GIVEN DATA:
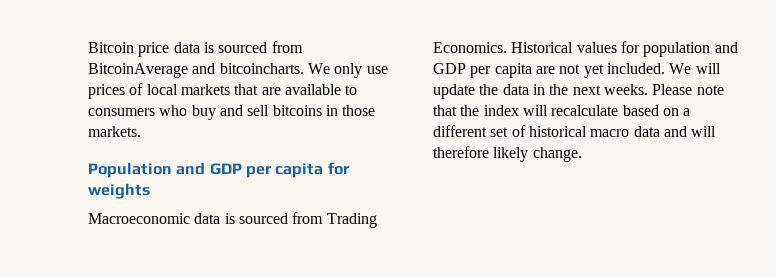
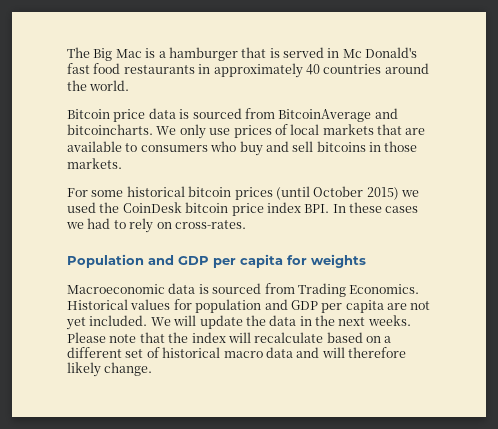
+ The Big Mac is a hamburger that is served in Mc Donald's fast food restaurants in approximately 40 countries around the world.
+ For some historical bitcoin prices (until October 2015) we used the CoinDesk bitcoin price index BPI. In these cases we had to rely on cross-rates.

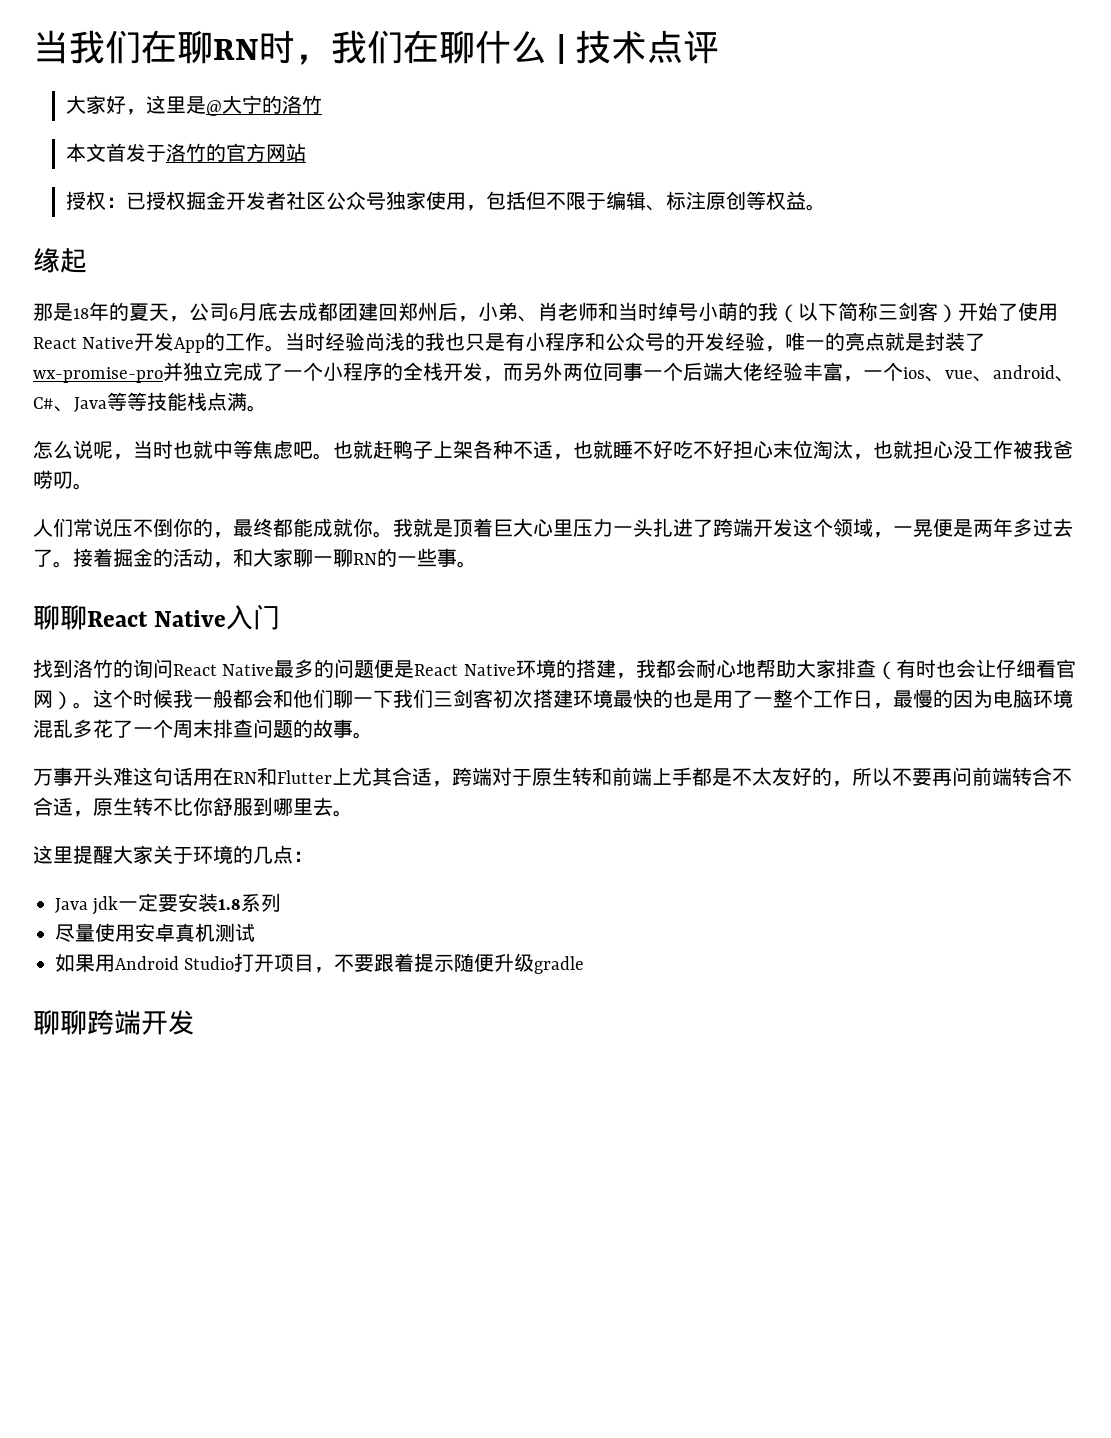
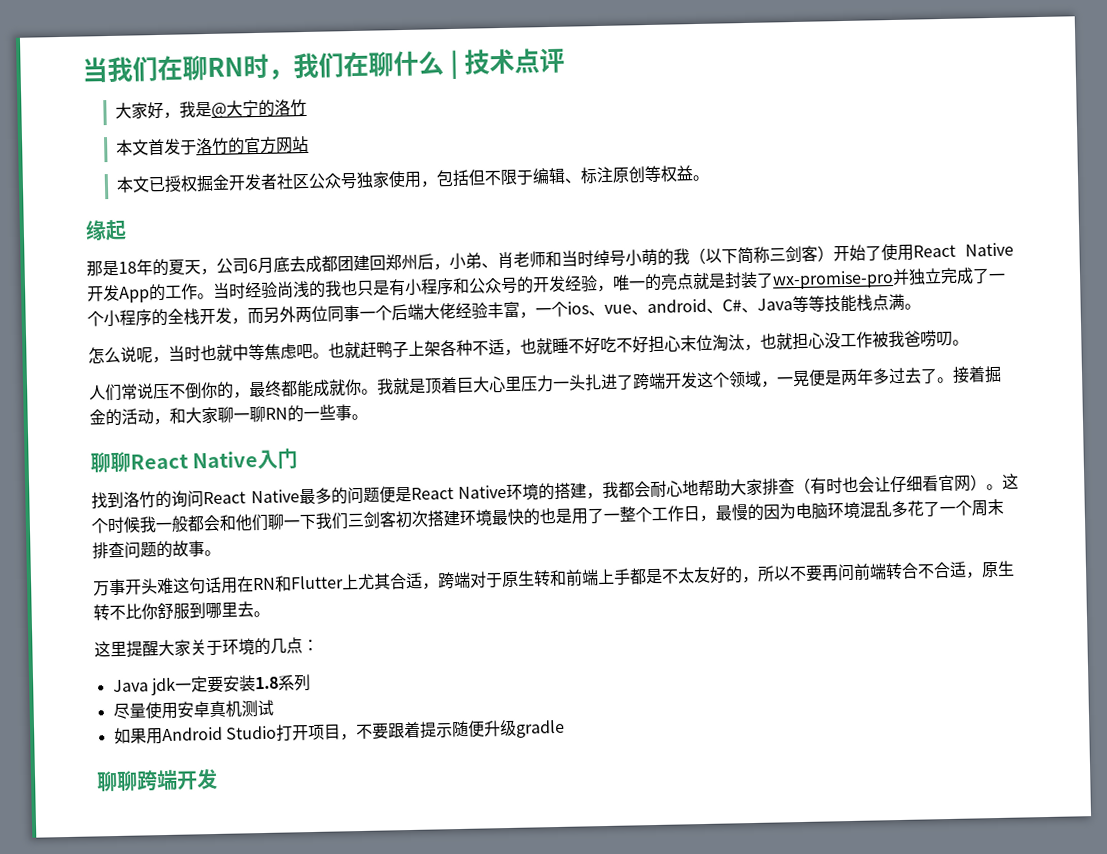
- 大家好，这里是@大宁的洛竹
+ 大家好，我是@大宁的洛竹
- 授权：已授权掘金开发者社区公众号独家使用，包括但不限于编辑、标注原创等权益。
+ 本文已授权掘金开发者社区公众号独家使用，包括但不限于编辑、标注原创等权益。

WHAT YOU WILL DO:
Search the records above for the word "包括但不限于编辑", then say how many lines contain it. Give the number alone.

THE COMPLETED TASK:
2